Entries shown:

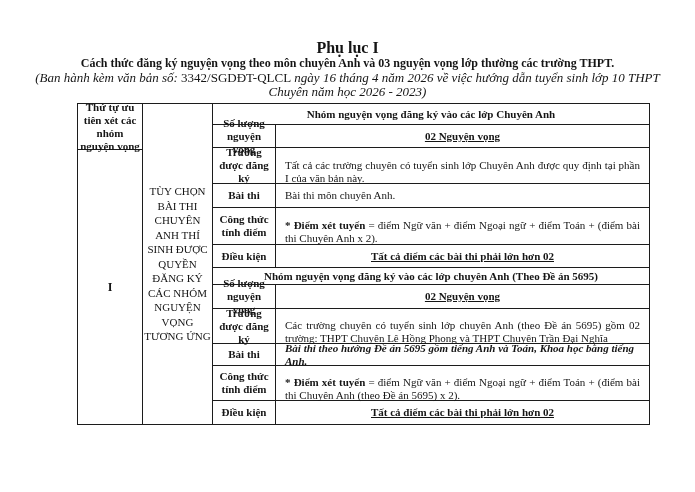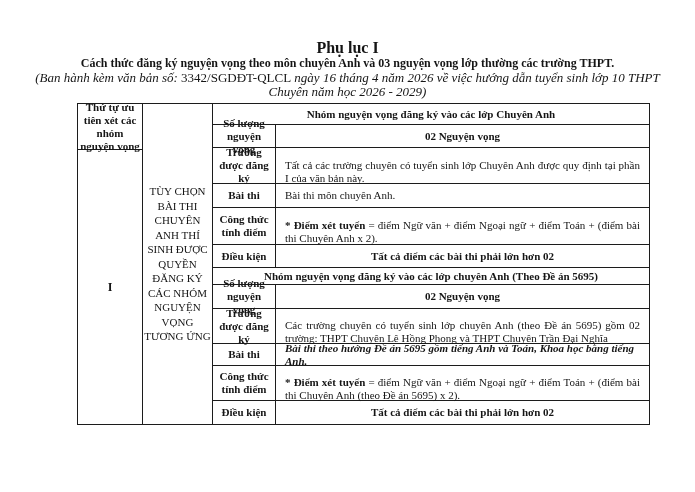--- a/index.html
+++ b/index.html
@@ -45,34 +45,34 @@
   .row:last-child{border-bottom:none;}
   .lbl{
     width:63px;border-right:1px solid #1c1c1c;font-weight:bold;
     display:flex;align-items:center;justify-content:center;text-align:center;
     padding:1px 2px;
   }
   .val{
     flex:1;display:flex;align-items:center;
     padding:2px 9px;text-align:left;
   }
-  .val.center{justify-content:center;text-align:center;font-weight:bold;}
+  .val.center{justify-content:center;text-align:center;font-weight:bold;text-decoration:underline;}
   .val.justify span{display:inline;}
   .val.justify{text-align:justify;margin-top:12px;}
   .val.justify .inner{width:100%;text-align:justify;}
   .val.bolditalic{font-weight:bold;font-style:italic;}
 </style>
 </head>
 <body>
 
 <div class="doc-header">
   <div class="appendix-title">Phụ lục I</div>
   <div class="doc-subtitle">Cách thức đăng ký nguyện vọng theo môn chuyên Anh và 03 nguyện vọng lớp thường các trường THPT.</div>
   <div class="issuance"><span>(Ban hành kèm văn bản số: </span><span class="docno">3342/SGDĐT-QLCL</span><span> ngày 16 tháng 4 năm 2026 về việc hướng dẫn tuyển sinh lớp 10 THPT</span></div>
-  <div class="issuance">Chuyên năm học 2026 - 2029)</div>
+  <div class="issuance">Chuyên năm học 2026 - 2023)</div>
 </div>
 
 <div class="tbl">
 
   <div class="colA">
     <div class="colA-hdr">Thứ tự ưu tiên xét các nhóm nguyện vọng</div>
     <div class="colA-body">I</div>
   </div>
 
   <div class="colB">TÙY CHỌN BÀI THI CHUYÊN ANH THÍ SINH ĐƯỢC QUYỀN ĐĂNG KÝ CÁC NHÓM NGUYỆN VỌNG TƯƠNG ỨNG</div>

==

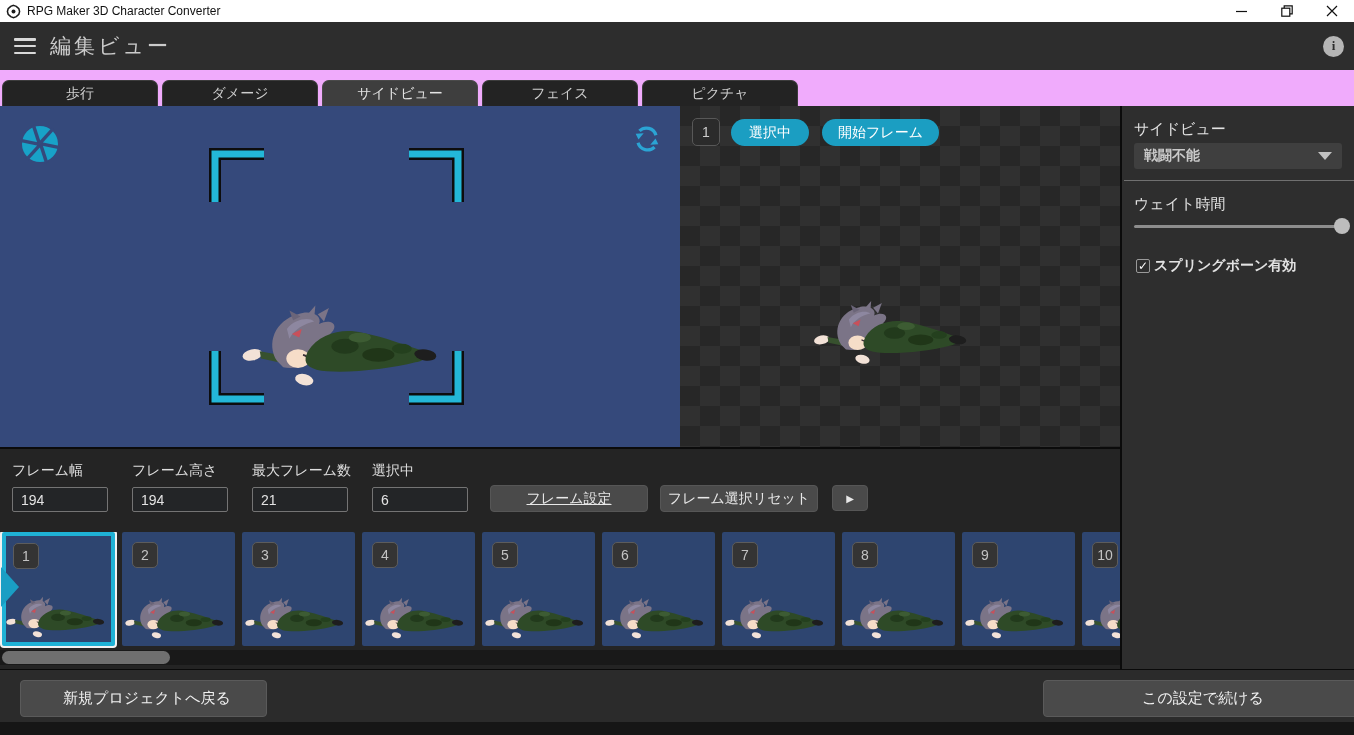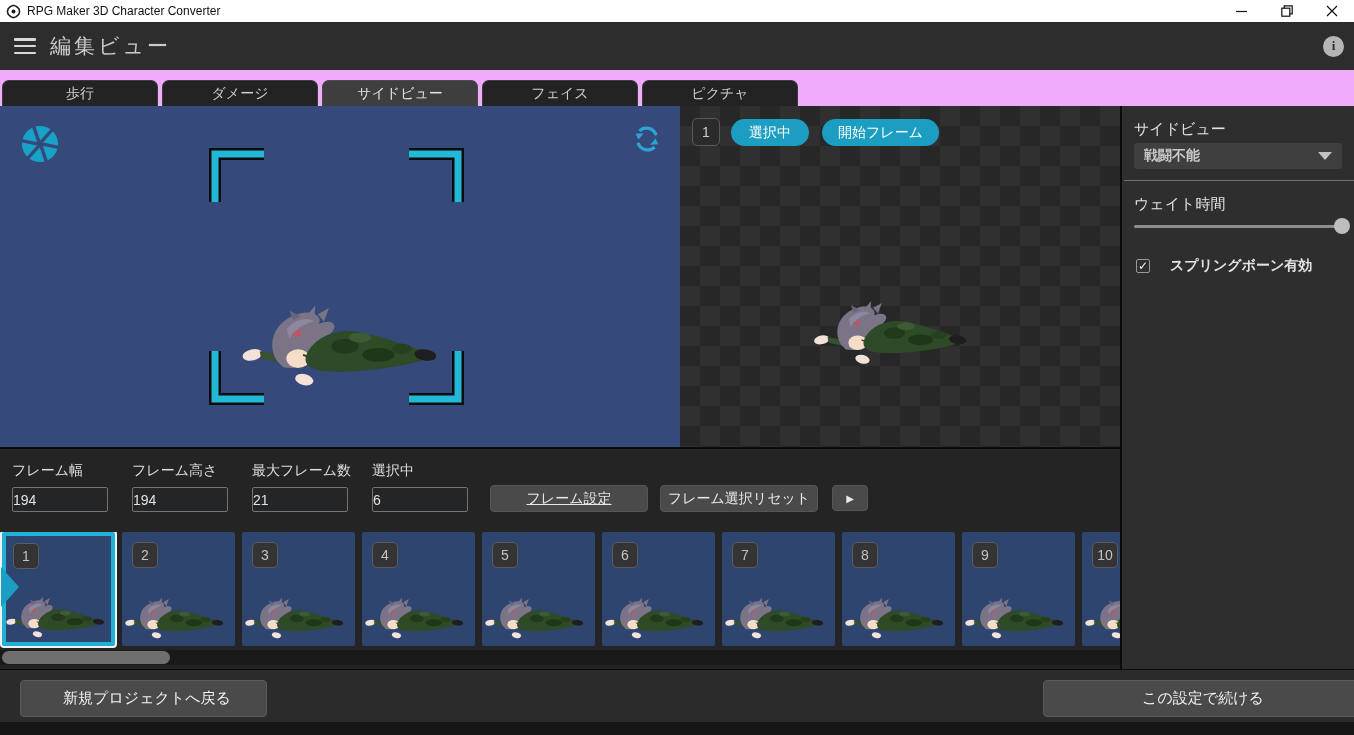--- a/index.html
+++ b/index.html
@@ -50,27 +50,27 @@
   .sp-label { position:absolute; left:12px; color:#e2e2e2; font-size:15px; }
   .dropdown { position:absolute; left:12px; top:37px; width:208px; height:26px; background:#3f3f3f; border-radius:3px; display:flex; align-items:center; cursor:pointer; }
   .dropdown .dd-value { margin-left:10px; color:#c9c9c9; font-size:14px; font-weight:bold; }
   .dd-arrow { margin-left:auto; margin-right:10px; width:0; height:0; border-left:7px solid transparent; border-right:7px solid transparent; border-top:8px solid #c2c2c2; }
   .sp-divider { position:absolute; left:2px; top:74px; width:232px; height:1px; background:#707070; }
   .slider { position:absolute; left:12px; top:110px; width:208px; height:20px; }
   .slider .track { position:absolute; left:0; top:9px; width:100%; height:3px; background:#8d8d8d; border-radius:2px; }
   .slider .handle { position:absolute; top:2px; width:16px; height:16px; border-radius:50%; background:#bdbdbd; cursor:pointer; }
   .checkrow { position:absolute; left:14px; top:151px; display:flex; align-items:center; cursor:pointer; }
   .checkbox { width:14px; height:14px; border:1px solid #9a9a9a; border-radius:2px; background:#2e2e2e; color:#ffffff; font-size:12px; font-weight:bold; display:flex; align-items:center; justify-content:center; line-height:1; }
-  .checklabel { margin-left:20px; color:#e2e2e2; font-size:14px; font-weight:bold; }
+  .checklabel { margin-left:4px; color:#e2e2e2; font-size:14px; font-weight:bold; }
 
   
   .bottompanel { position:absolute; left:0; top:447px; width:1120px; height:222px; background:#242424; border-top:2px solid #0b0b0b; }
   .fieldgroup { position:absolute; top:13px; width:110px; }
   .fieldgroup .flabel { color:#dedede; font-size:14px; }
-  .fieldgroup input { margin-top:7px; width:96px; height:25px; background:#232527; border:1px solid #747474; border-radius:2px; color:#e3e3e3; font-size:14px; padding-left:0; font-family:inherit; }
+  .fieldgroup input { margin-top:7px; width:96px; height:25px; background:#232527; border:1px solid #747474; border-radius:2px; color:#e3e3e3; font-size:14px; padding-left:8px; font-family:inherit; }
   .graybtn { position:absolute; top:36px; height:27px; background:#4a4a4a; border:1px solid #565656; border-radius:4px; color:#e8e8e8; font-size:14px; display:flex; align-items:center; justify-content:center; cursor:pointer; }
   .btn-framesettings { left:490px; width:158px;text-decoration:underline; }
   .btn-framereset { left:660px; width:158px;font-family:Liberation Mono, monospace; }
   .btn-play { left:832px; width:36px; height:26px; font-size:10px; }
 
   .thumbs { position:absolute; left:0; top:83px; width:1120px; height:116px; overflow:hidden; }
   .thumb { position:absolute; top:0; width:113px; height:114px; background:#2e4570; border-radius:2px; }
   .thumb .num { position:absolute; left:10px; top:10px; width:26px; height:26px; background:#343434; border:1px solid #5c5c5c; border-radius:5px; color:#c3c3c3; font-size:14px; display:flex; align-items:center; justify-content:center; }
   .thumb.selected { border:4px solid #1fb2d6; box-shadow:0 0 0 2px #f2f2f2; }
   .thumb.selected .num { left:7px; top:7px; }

--

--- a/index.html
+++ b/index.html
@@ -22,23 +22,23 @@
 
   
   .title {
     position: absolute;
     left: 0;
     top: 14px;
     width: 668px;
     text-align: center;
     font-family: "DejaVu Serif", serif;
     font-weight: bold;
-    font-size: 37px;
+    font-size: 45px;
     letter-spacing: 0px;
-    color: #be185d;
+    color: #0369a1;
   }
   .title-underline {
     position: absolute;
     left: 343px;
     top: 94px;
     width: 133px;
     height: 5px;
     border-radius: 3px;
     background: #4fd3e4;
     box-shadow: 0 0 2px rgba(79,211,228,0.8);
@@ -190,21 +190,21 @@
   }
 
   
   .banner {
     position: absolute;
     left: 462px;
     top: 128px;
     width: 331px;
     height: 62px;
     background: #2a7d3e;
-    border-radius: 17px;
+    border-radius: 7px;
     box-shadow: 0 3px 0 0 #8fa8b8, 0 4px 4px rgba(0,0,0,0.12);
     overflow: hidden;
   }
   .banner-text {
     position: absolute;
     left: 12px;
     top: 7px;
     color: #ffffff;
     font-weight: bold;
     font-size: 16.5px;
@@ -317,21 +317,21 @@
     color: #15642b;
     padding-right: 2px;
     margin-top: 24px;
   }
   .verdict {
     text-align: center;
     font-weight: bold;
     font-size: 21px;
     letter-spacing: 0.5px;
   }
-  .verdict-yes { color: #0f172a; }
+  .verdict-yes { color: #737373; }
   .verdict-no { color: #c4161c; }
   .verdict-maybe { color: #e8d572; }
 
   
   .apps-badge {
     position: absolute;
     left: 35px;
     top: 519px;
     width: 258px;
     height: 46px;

Work task:
Report the count, and only the count, of lines in the records above that contain "span".

Expected output:
2